Inteligência artificial na gestão de rotas e demanda
A IA começa a desempenhar papel cada vez mais relevante na otimização das frotas de transporte coletivo. Algoritmos analisam dados históricos de passageiros por linha, horário e dia da semana para sugerir ajustes de frota que maximizem a capacidade nos horários de pico e reduzam ociosidade nos horários de menor demanda. A combinação de IoT e IA é um elemento de destaque na digitalização do transporte rodoviário, com sensores conectados permitindo o rastreamento de forma instantânea e com risco mínimo de erros. ND Mais
Empresas de tecnologia voltadas ao setor de transporte rodoviário já oferecem plataformas que integram venda de passagens, rastreamento de veículos, comunicação com motoristas e prestação de informações ao passageiro em um único ambiente digital. Essas plataformas automatizam tarefas que antes consumiam horas de trabalho manual e geram relatórios operacionais que permitem às empresas tomar decisões mais fundamentadas sobre quando renovar frota, quais linhas têm potencial de crescimento e onde a qualidade do serviço precisa de atenção.

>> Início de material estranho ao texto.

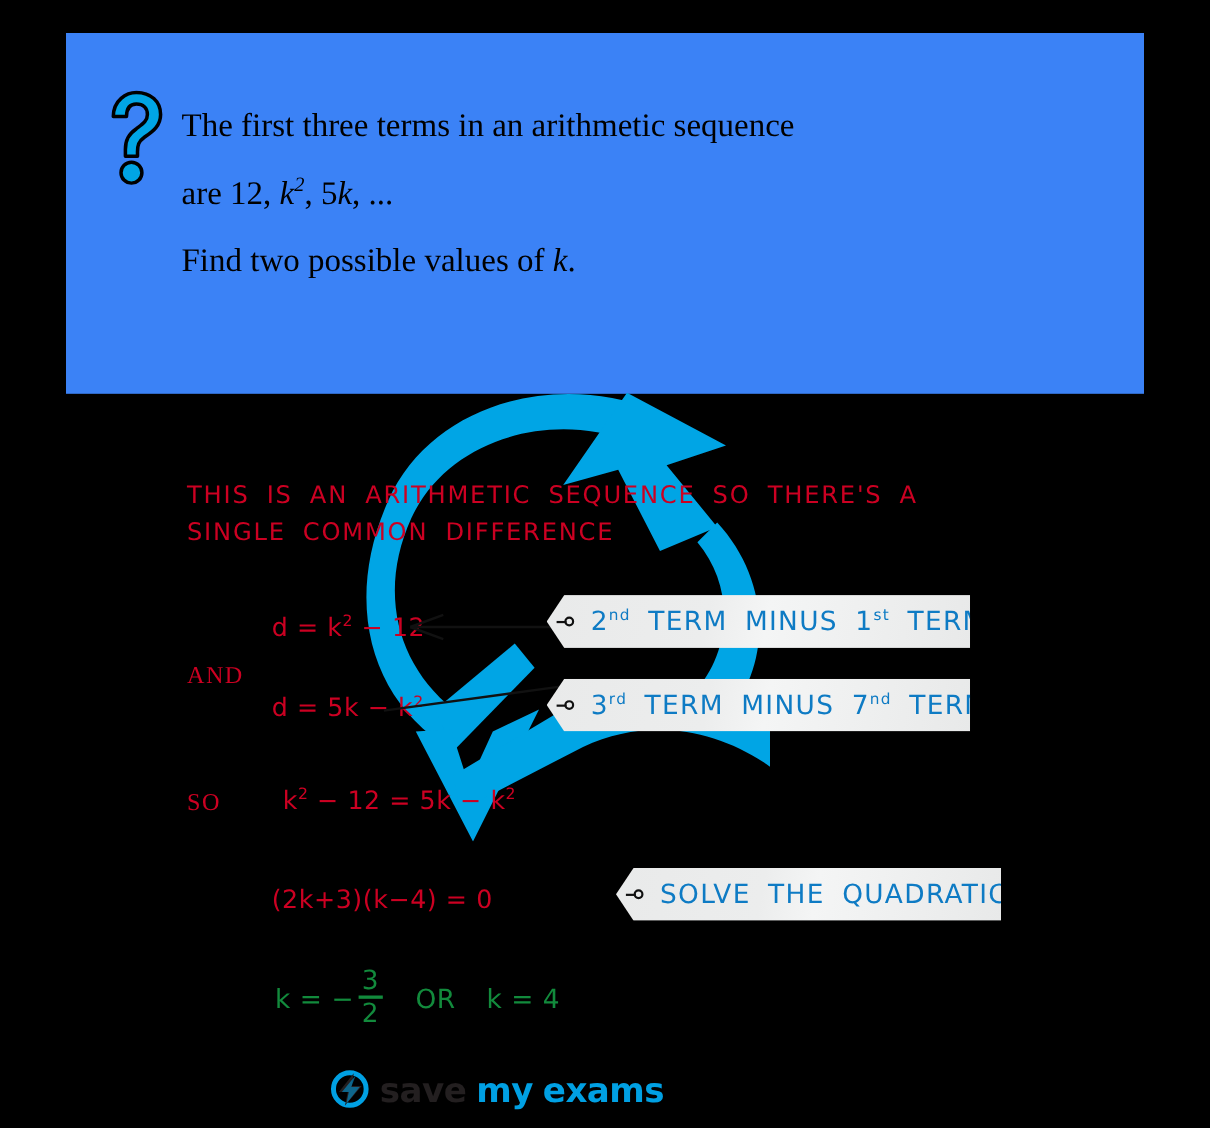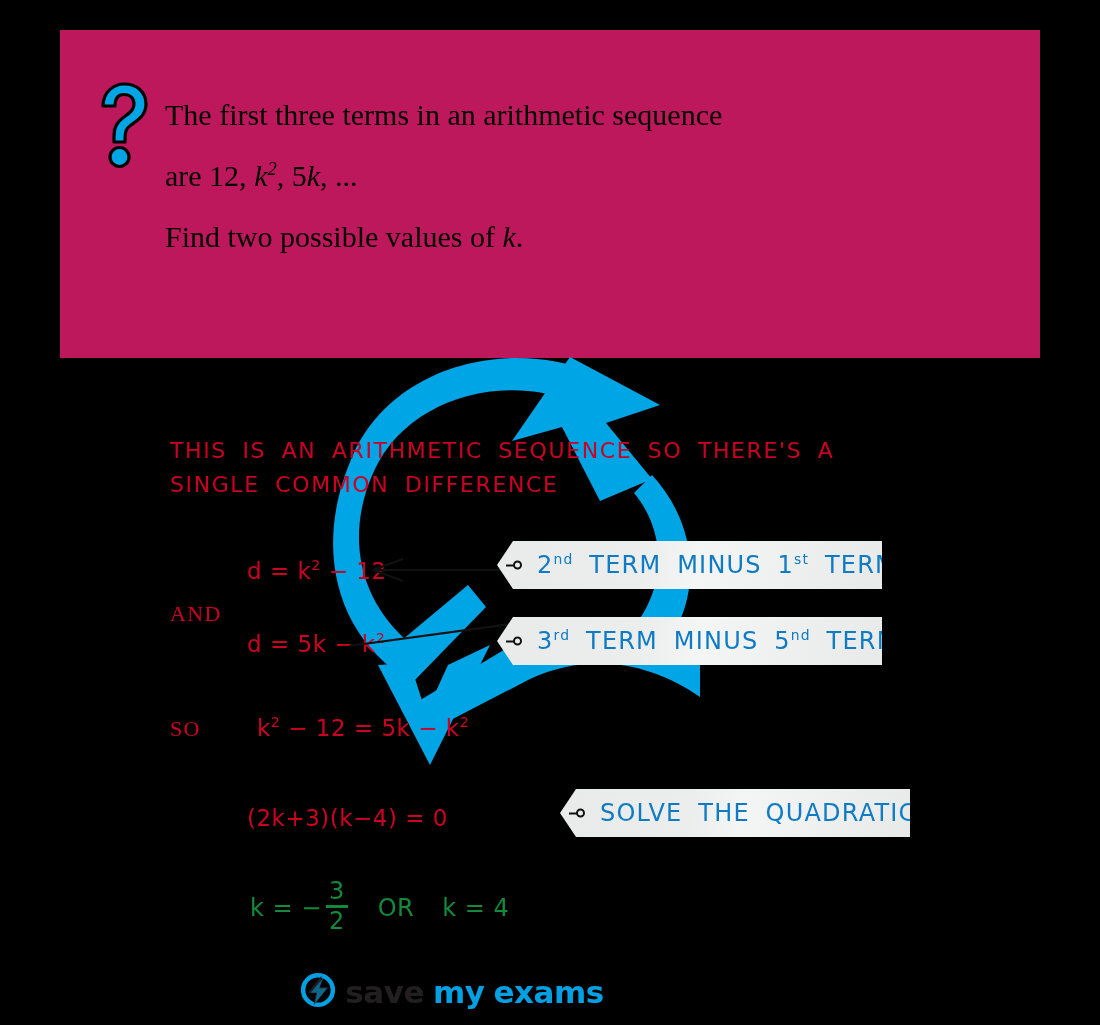--- a/index.html
+++ b/index.html
@@ -22,7 +22,7 @@
     top: 30px;
     width: 980px;
     height: 328px;
-    background: #be185d;
+    background: #3b82f6;
     box-sizing: border-box;
   }
   #question-icon {

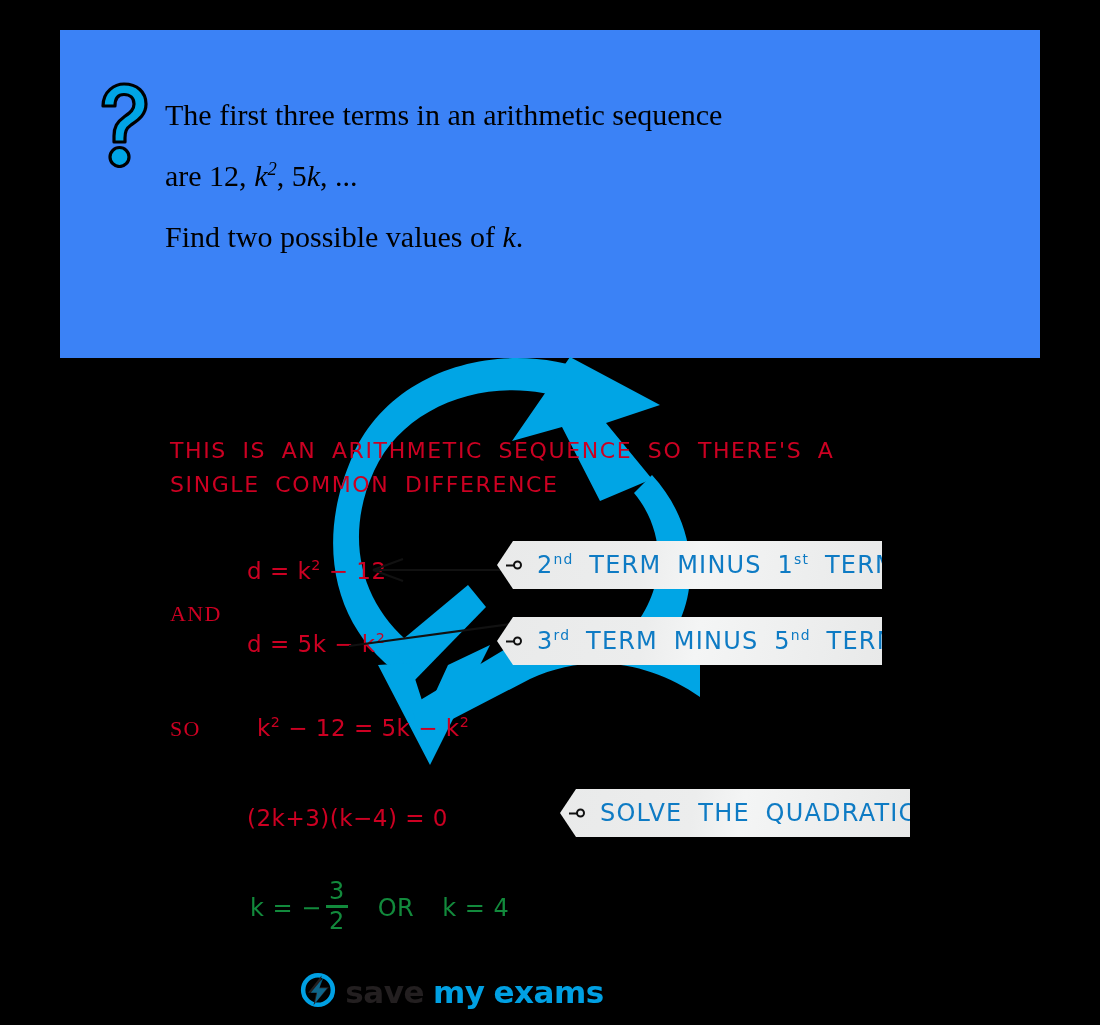--- a/index.html
+++ b/index.html
@@ -312,7 +312,7 @@
 
   <div class="tag" style="left:497px; top:259px; width:385px;">
     <span class="eyelet"></span>
-    <span class="tag-text"><span>3</span><sup>rd</sup><span> TERM  MINUS  5</span><sup>nd</sup><span> TERM</span></span>
+    <span class="tag-text"><span>3</span><sup>rd</sup><span> TERM  MINUS  7</span><sup>nd</sup><span> TERM</span></span>
   </div>
 
   <div class="tag" style="left:560px; top:431px; width:350px;">

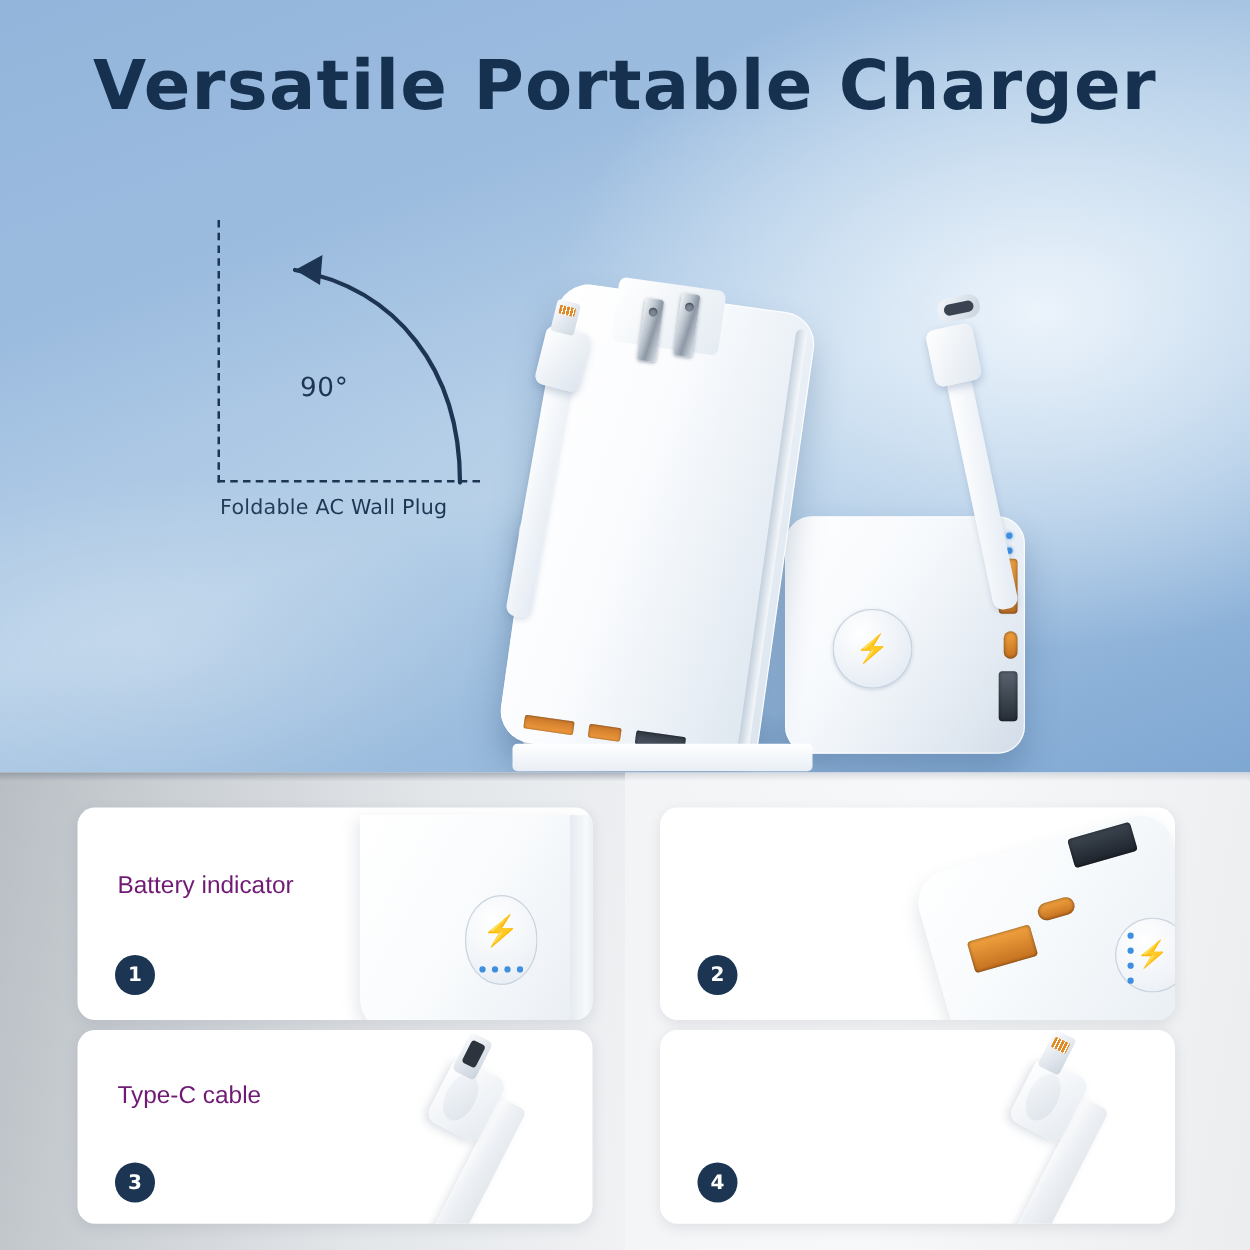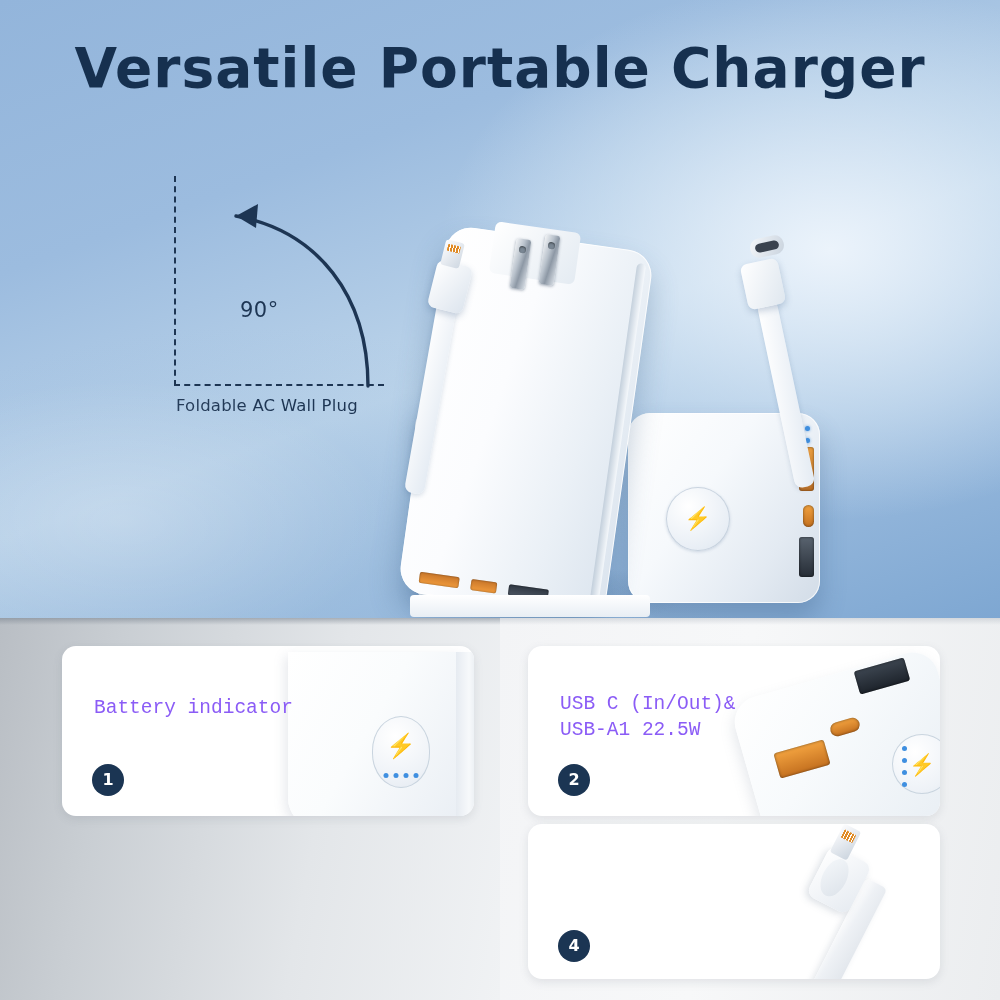--- a/index.html
+++ b/index.html
@@ -235,9 +235,10 @@
   }
   .card .label{
     position:absolute; left:32px; top:50px;
-    font-size:19.5px; color:#8b5cf6; line-height:1.32;
-    font-family:Liberation Mono, monospace;
+    font-size:19.5px; color:#701a75; line-height:1.32;
+    font-family:Liberation Sans, sans-serif;
     white-space:pre-line;
+    text-align:center;
   }
   .card.c2 .label{ top:46px; }
   .badge{

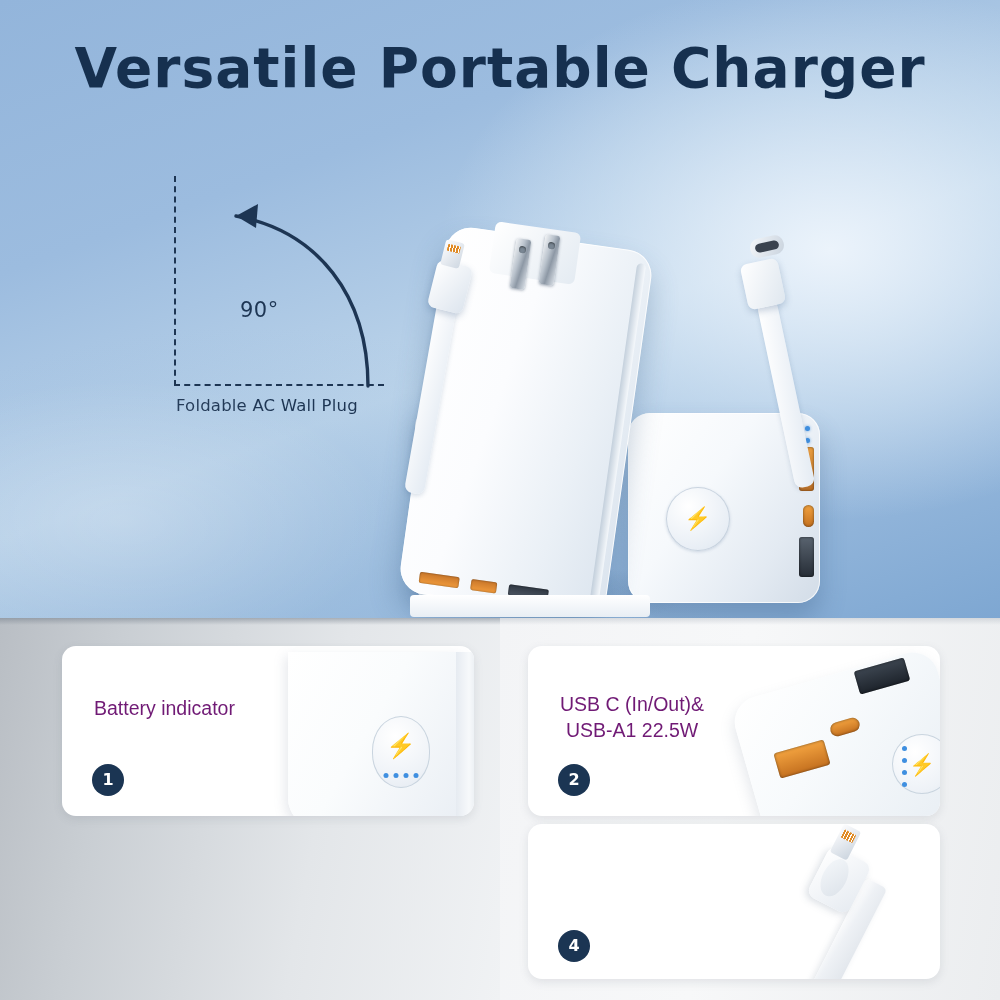--- a/index.html
+++ b/index.html
@@ -462,8 +462,6 @@
             </span>
         </div>
       </div>
-      <div class="label">USB C (In/Out)&amp;
-USB-A1 22.5W</div>
       <div class="badge" style="top:118px;">2</div>
     </div>
 

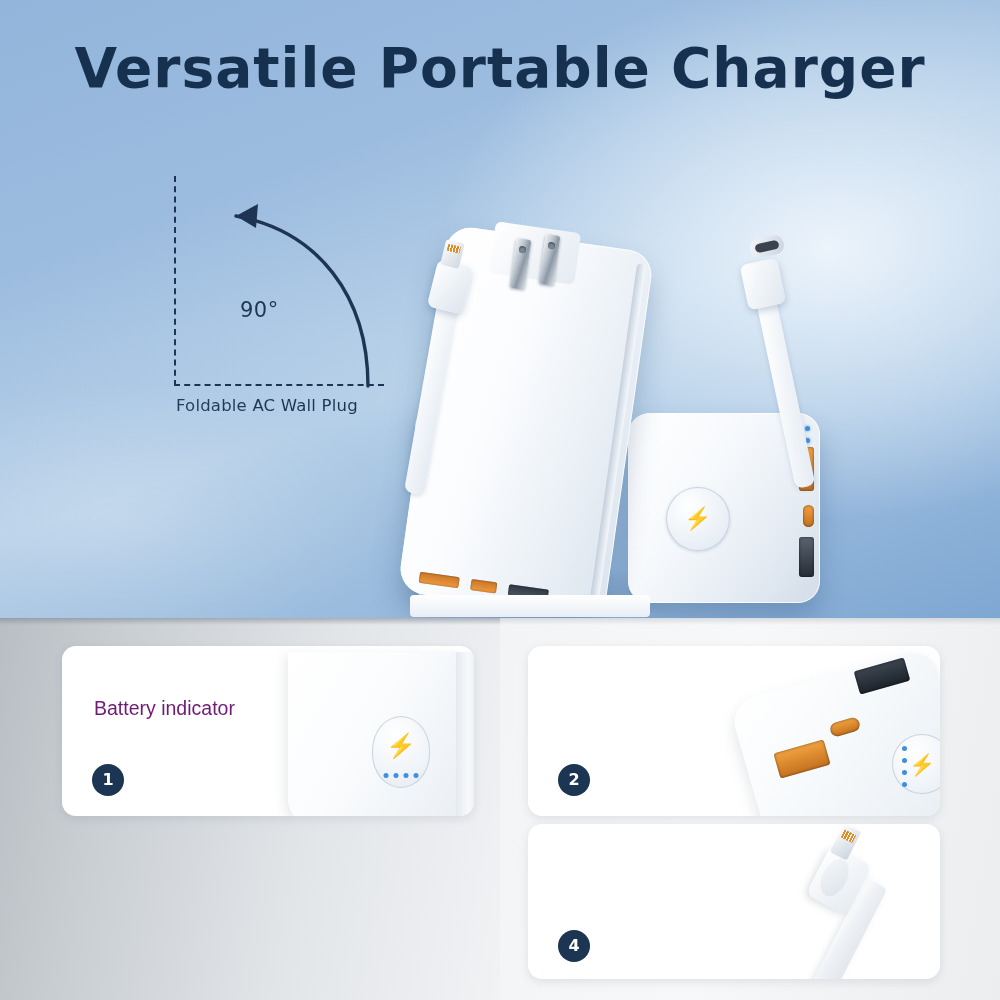--- a/index.html
+++ b/index.html
@@ -465,6 +465,15 @@
       <div class="badge" style="top:118px;">2</div>
     </div>
 
+    <div class="card c3" style="left:62px; top:206px; width:412px; height:155px;">
+      <div class="art cblart">
+        <div class="flat"></div>
+        <div class="collar"></div>
+        <div class="tipC"></div>
+      </div>
+      <div class="label" style="top:40px;">Type-C cable</div>
+      <div class="badge" style="top:106px;">3</div>
+    </div>
 
     <div class="card c4" style="left:528px; top:206px; width:412px; height:155px;">
       <div class="art cblart">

5G e o futuro próximo da mobilidade conectada
A chegada do 5G ao Brasil abre uma nova camada de possibilidades para o transporte coletivo. O 5G eleva a precisão e a confiabilidade dos dados transmitidos pelos veículos e permite a automação de diversas atividades, como a identificação rápida de falhas mecânicas, tornando as operações mais visíveis e gerenciáveis com maior eficiência e segurança. Com a latência ultrabaixa característica da tecnologia, sistemas embarcados poderão se comunicar com a central de controle em tempo real de forma muito mais eficiente do que as conexões atuais permitem. ND Mais
No horizonte mais próximo, a tecnologia aplicada ao transporte de ônibus inclui também câmeras com análise de imagem por IA para monitoramento de segurança a bordo e nas paradas, sistemas de bilhetagem por reconhecimento facial ou aproximação do celular, e plataformas de informação ao passageiro que indicam em tempo real a localização do ônibus, o tempo de espera na parada e o nível de lotação de cada veículo. A experiência do passageiro, historicamente negligenciada no transporte coletivo brasileiro, começa a ser tratada como uma variável mensurável e gerenciável, não apenas como uma consequência do serviço prestado. O ônibus que chega no horário, tem ar-condicionado e informa onde está em tempo real não é mais uma promessa: é uma meta tecnicamente alcançável, e várias cidades brasileiras estão a caminho de torná-la realidade.